Data supplied —

+++

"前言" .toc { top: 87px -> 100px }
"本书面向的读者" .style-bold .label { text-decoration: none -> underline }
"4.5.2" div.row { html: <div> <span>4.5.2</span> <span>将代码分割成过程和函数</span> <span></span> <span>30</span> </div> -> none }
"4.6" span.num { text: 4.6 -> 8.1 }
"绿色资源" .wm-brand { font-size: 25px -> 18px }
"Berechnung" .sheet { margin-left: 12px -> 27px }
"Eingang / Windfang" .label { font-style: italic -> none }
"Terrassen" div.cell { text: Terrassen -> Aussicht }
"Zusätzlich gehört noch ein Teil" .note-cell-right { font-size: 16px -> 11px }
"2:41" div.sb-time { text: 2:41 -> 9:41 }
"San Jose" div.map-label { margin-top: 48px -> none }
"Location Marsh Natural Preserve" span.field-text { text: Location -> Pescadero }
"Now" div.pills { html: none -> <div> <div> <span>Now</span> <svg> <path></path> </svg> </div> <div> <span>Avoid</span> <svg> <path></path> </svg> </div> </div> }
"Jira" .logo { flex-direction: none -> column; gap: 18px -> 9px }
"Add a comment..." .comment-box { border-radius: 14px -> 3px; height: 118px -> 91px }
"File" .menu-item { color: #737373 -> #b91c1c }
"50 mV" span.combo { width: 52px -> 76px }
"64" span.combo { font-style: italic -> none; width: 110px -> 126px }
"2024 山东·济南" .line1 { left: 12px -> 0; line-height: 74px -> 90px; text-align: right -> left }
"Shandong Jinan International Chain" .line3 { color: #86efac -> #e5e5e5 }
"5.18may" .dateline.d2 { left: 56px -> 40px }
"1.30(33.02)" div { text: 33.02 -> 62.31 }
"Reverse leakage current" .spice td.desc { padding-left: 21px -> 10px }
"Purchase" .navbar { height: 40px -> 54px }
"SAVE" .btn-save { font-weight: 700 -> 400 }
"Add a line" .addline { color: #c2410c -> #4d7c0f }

+++

Would you please copy all lines in the data that contain the word "none"?

Written reply —
"本书面向的读者" .style-bold .label { text-decoration: none -> underline }
"4.5.2" div.row { html: <div> <span>4.5.2</span> <span>将代码分割成过程和函数</span> <span></span> <span>30</span> </div> -> none }
"Eingang / Windfang" .label { font-style: italic -> none }
"San Jose" div.map-label { margin-top: 48px -> none }
"Now" div.pills { html: none -> <div> <div> <span>Now</span> <svg> <path></path> </svg> </div> <div> <span>Avoid</span> <svg> <path></path> </svg> </div> </div> }
"Jira" .logo { flex-direction: none -> column; gap: 18px -> 9px }
"64" span.combo { font-style: italic -> none; width: 110px -> 126px }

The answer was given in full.